不吉な鐘
第三坑道の入口で、誰もが息を呑んだ。
巨獣は天井すれすれの大きさだった。
鉄色の角。
岩を削る牙。
脚が一歩踏み出すたび、地面が震える。
鼻息は蒸気となって吹き出し、赤い瞳が闇の奥で燃えている。
鉱夫の一人が震える声で呟いた。
「……坑道喰らい《グラヴォル》だ……」
レナが顔をしかめる。
「有名なの?」
「昔話で聞くだけだ! 山の底に棲む災厄だって……!」
ノヴァは前へ出た。
伝説だろうが何だろうが、目の前にいるなら現実である。
グラヴォルが咆哮した。
耳をつんざく重低音。
次の瞬間、突進。
坑道の床を砕きながら一直線に突っ込んでくる。
狭い。速い。重い。
普通なら避け場がない。
だがノヴァは跳んだ。
壁へ。
そのまま岩壁を蹴って天井近くへ走る。
巨獣の角が下を薙ぎ払い、木材や荷車が粉々に砕けた。
レナが叫ぶ。
「全員、左右へ散って!」
鉱夫たちが転がるように退避する。
ノヴァは天井から落下し、巨獣の首筋へ爪を振り下ろした。
――ぎぃん!
火花。
まるで鉄を引っかいた音。
硬い。
爪が浅く滑っただけだった。
ノヴァは着地し、少しだけ嫌そうな顔をした。
レナが横へ滑り込み、剣で前脚を斬りつける。
こちらも浅い。
「装甲が厚い……!」
グラヴォルが尾を振る。
岩の塊のような尾が唸りを上げる。
レナはとっさに伏せる。
後ろの支柱がまとめてへし折れた。
坑道が軋む。
上から土砂がぱらぱら落ちる。
この場所で長引けば、全員生き埋めになる。
ノヴァの耳が動く。
音。
呼吸。
足音。
体内の振動。
装甲は硬い。
だが完全ではない。
前脚を踏み込む瞬間、肩の付け根が少し開く。
首を振る時、喉下に隙間ができる。
関節。
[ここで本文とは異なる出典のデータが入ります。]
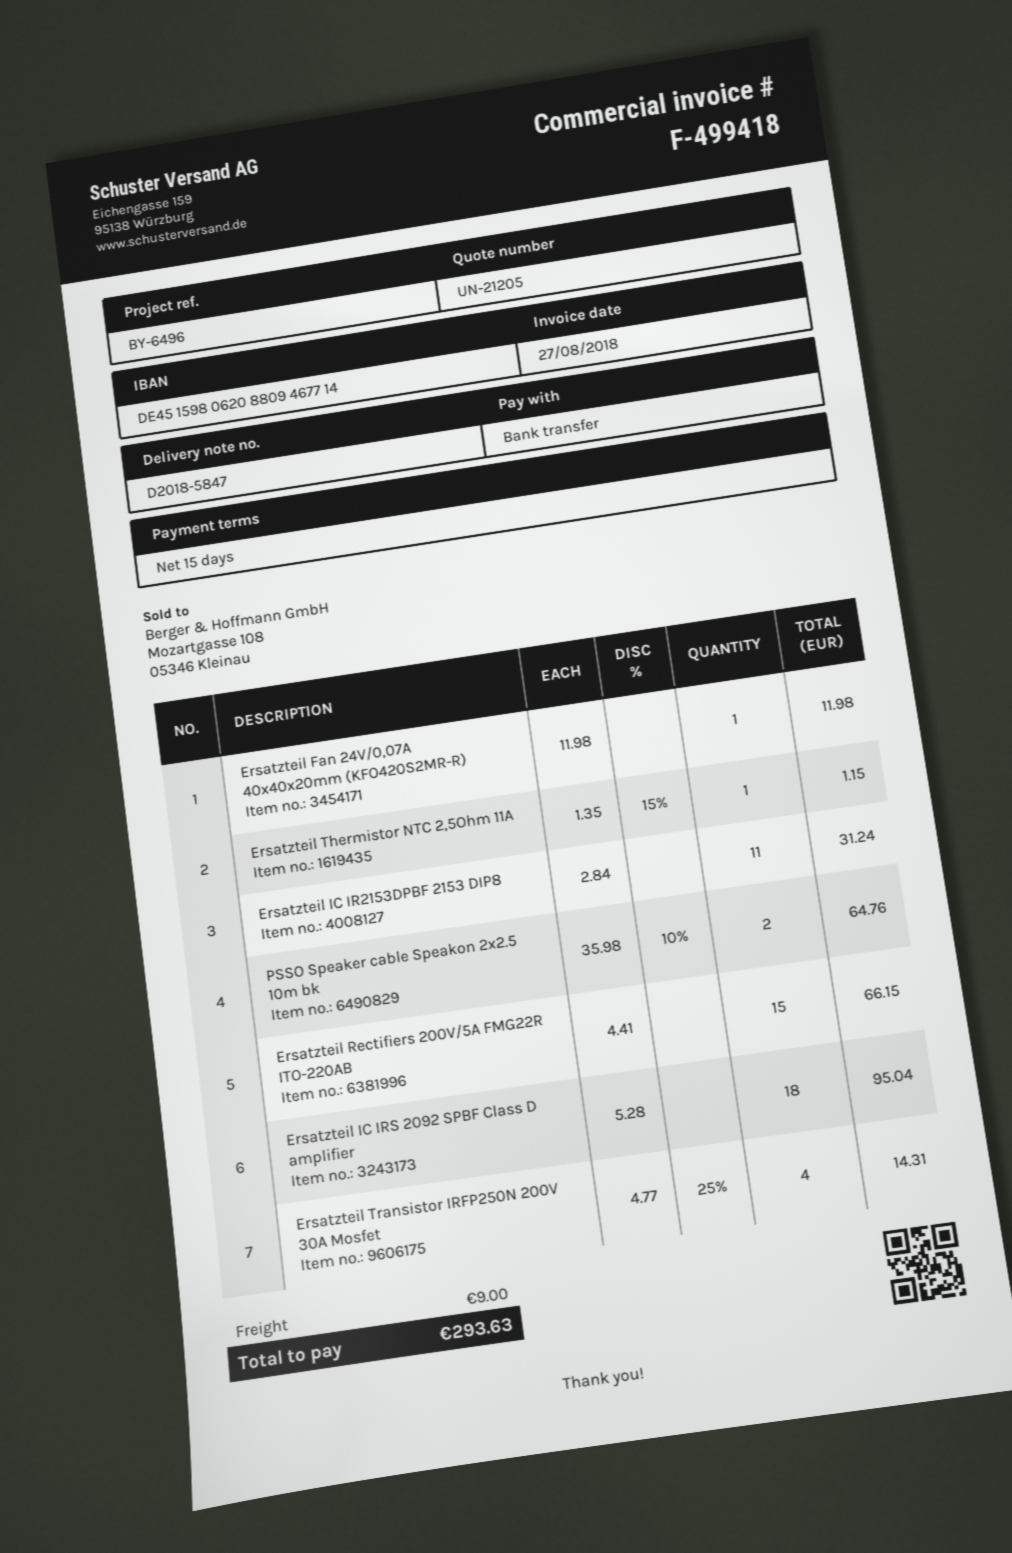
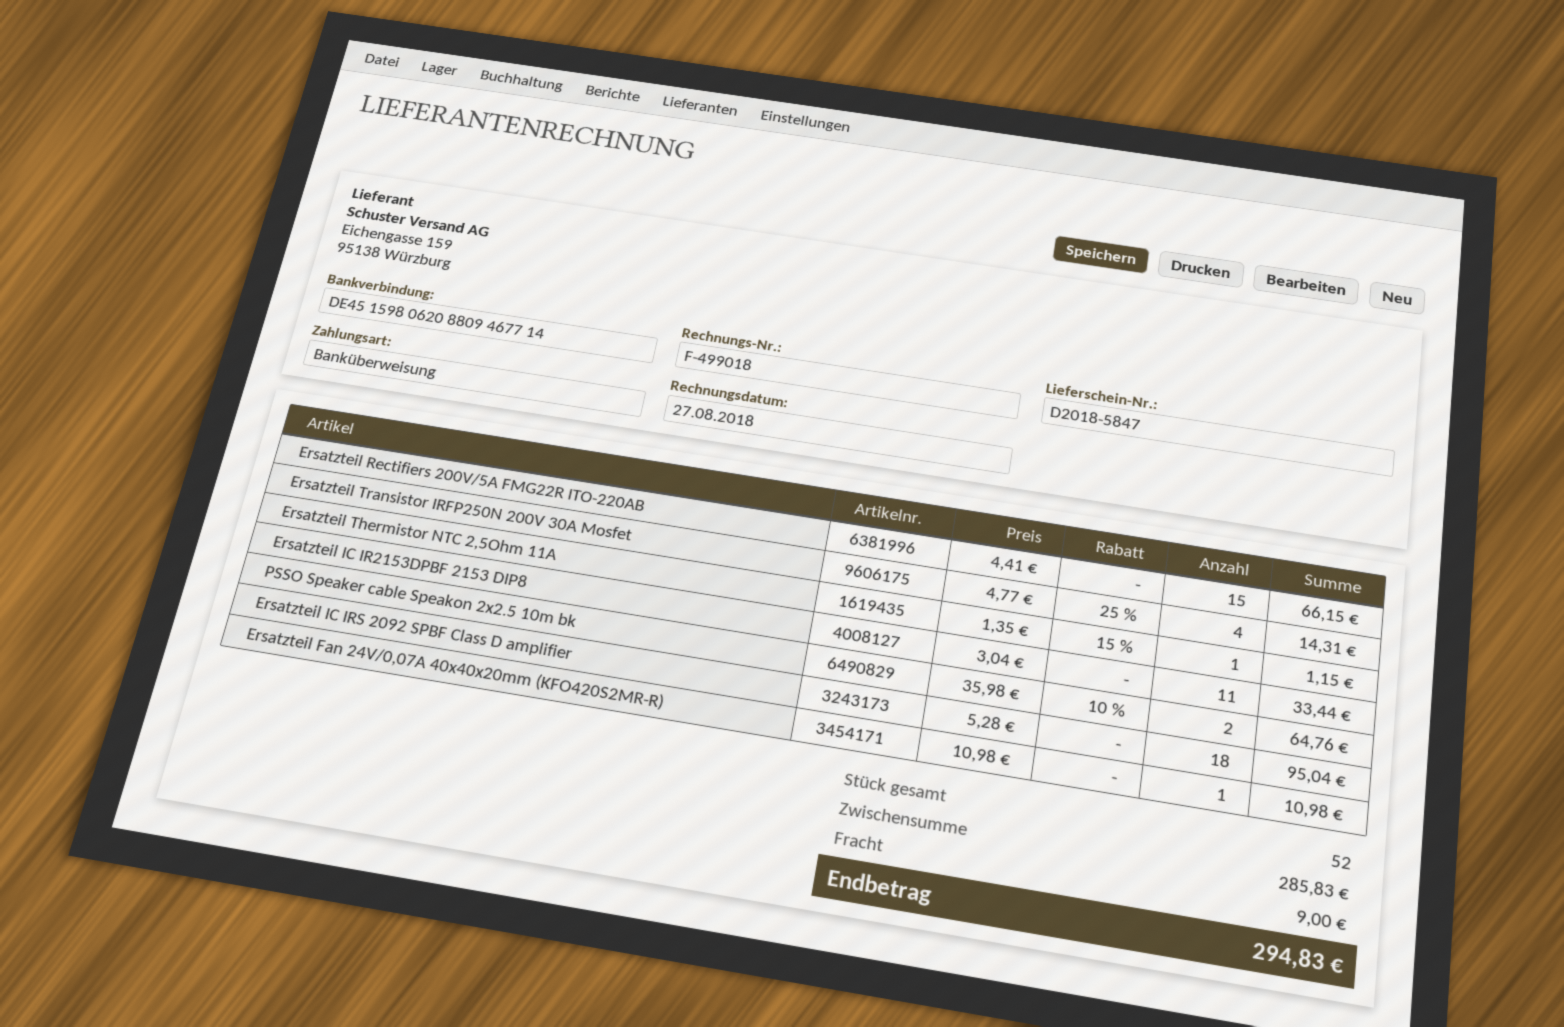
invoice number: F-499418 -> F-499018
Ersatzteil Fan 24V/0,07A 40x40x20mm (KFO420S2MR-R): 1 x 11.98 = 11.98 -> 1 x 10.98 = 10.98
Ersatzteil IC IR2153DPBF 2153 DIP8: 11 x 2.84 = 31.24 -> 11 x 3.04 = 33.44
total: 293.63 -> 294.83

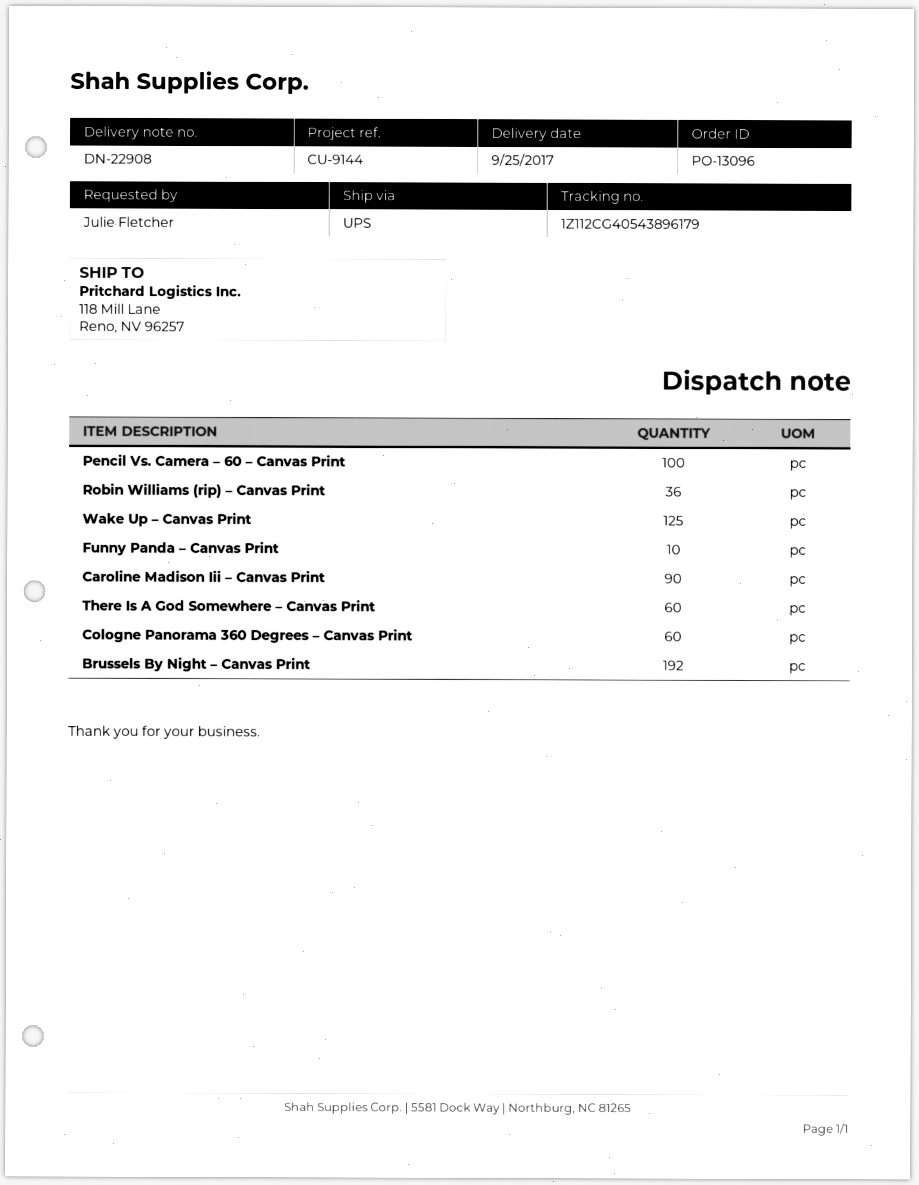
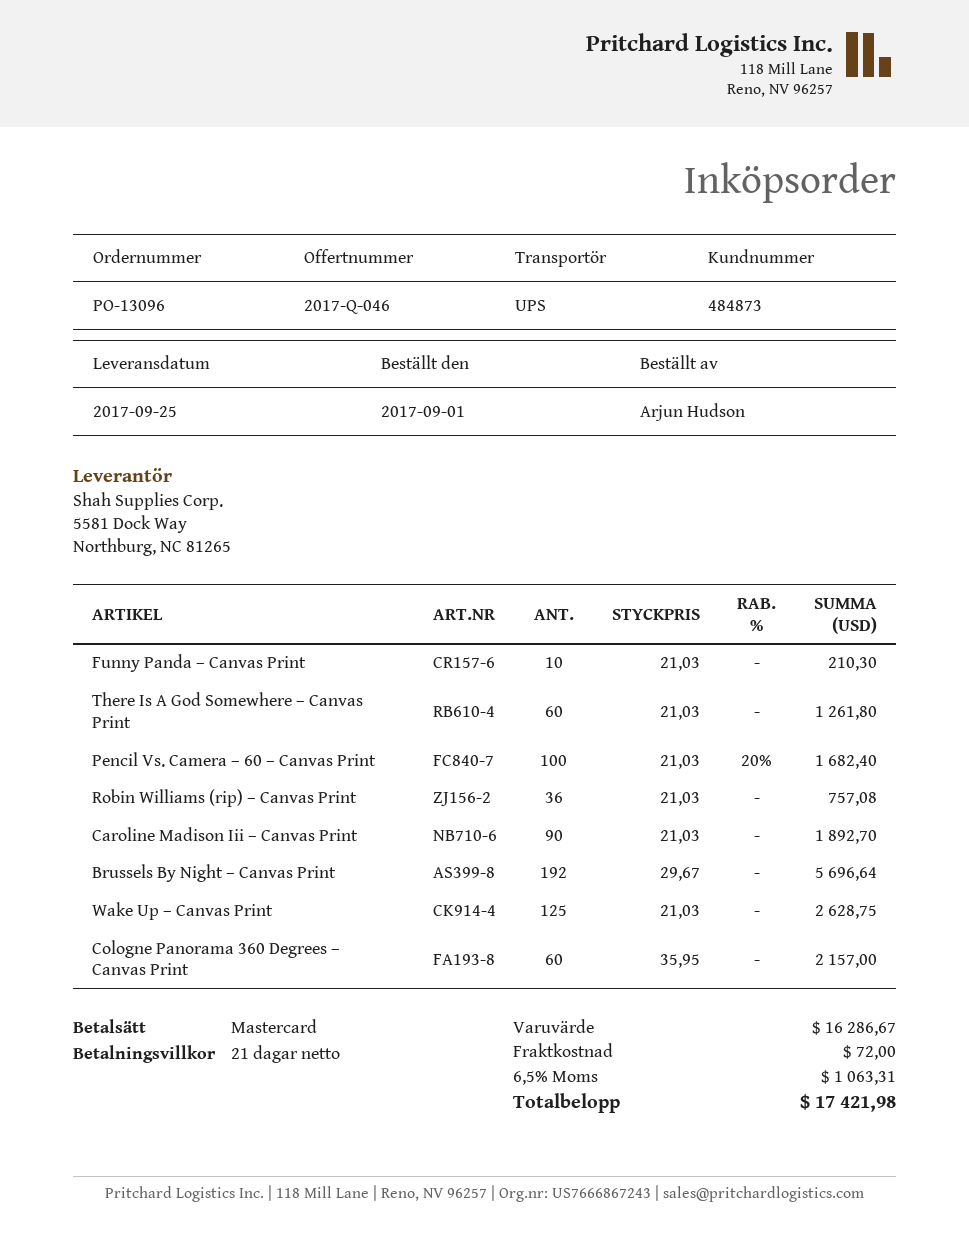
ordered by: Julie Fletcher -> Arjun Hudson

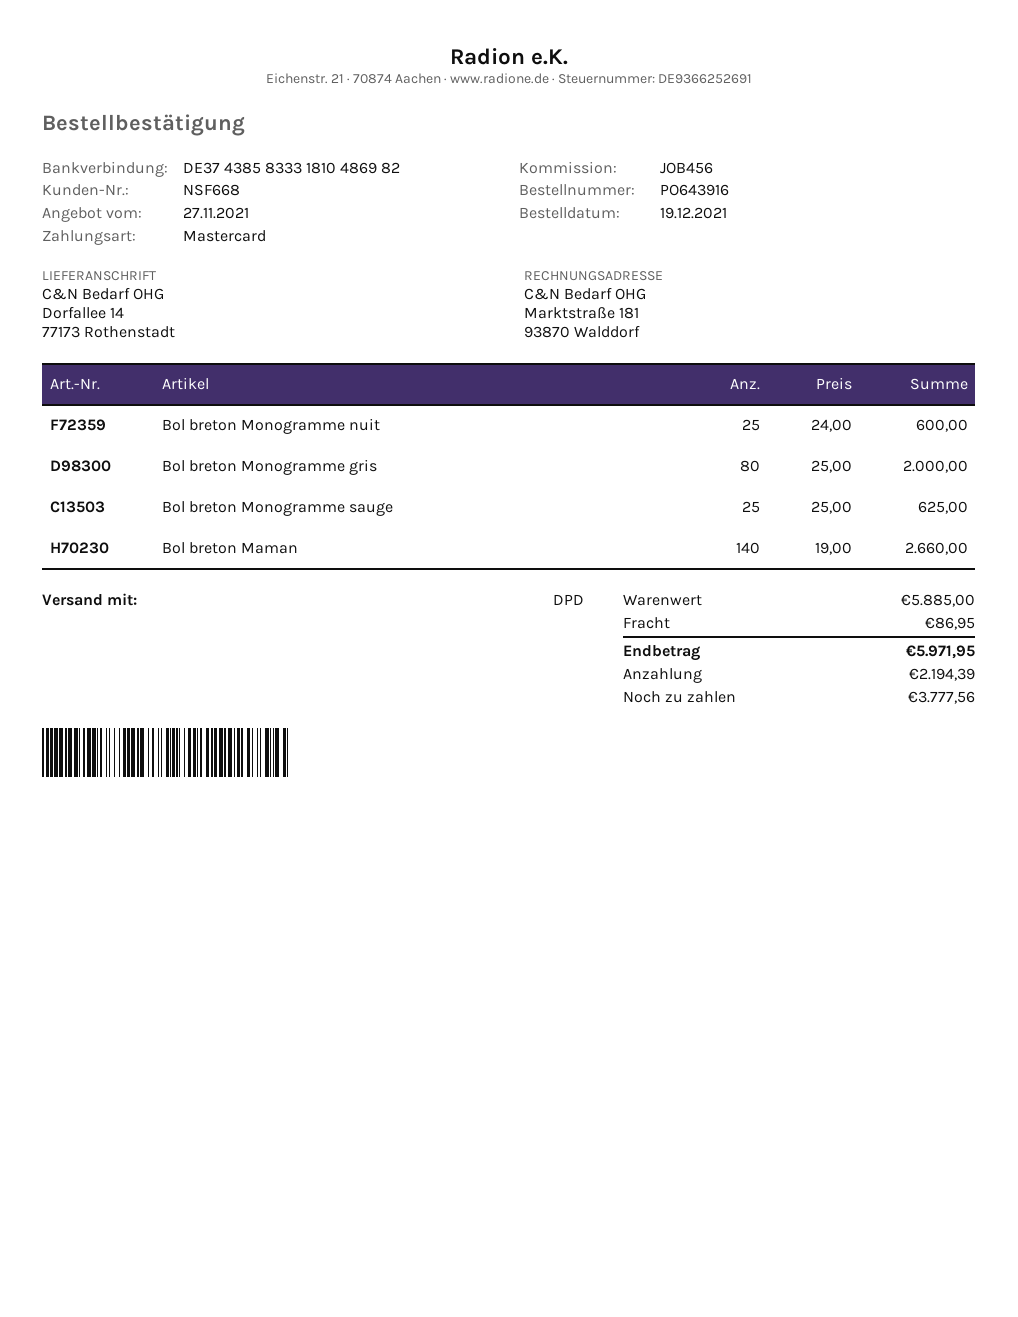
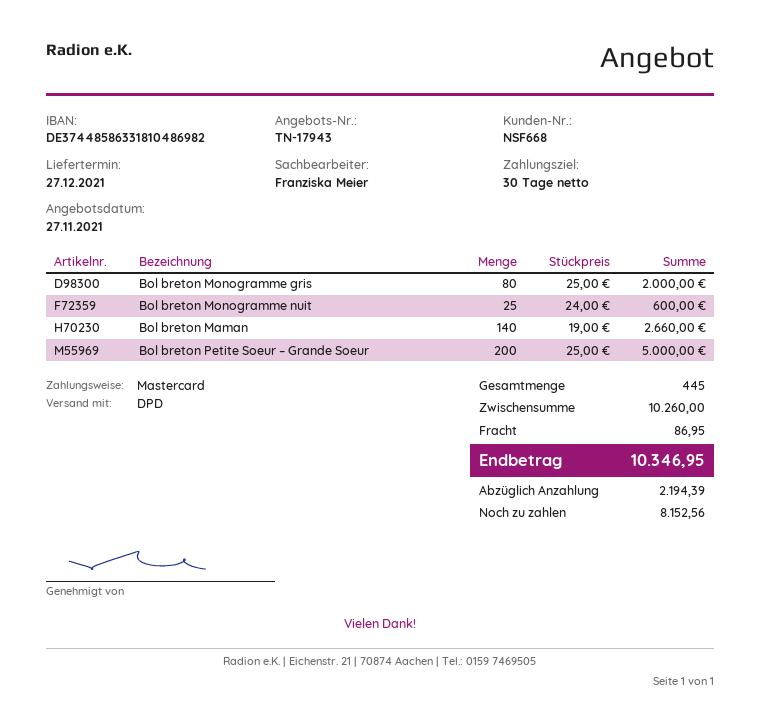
bank account: DE37438583331810486982 -> DE37448586331810486982
Bol breton Monogramme sauge: 25 x 25.00 = 625.00 -> none
Bol breton Petite Soeur – Grande Soeur: none -> 200 x 25.00 = 5000.00
subtotal: 5885.00 -> 10260.00
total: 5971.95 -> 10346.95
balance: 3777.56 -> 8152.56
可動部。
森で熊型魔物と戦った時と同じだ。
硬い相手ほど、柔らかい場所がある。
ノヴァはレナを見る。
レナも気づく。
「……関節?」
ノヴァが頷く。
言葉はいらない。
レナがにやりと笑った。
「了解、相棒」
レナが正面へ飛び出す。
「こっちよ、鈍足!」
グラヴォルが怒り、彼女を追う。
その突進を、レナは紙一重で回避。
岩壁へ激突。
坑道全体が揺れ、壁面にひびが走る。
鉱夫たちが悲鳴を上げる。
「レナ! 坑道!」
「今だけ我慢して!」
ノヴァはその背後へ回り込んでいた。
巨獣が振り向く瞬間。
右前脚に体重が乗る。
肩が開く。
そこへ――
白い牙が突き刺さる。
ぐしゃり。
初めて肉を裂く感触。
グラヴォルが絶叫した。
巨体が暴れ、坑道の天井から土砂が落ちる。
ノヴァはすぐ離脱。
肩口から赤黒い血が流れた。
効く。
その時。
坑道のさらに奥から、また鐘が鳴った。
――ゴォォォン。
グラヴォルの傷が、みるみる塞がっていく。
レナの顔色が変わる。
「回復した!?」
鉱夫の老人が叫ぶ。
「違う! あれは古い採掘鐘だ!」
「地下深くの採掘場にあった、魔力増幅の鐘……!」
ノヴァの瞳が細くなる。
鐘が鳴るたび、巨獣が強化される。
つまり倒すには――
レナも同じ結論に達した。
「本体は奥の鐘!」
だが目の前には巨獣。
後ろには崩れかけた坑道。
奥には取り残された人々。
時間がない。
レナが剣を構える。
「ノヴァ。私がこいつを引きつける」
ノヴァが即座に首を振る。
危険すぎる。
「でも鐘を壊さなきゃ終わらない!」
グラヴォルが再び鼻息を荒げ、角を向ける。
レナは笑った。
少し怖がっている時の笑い方だった。
「信じてるわよ、相棒」
そして走る。
巨獣の正面へ。
「来なさい、鉄牛!」
ノヴァは一瞬迷い――次の鐘が鳴る前に、闇の奥へ駆け出した。
背後で轟音。
レナと巨獣の戦いが始まる。
前方には、地の底から響く不吉な鐘。
そして、その奥で待つものがいた。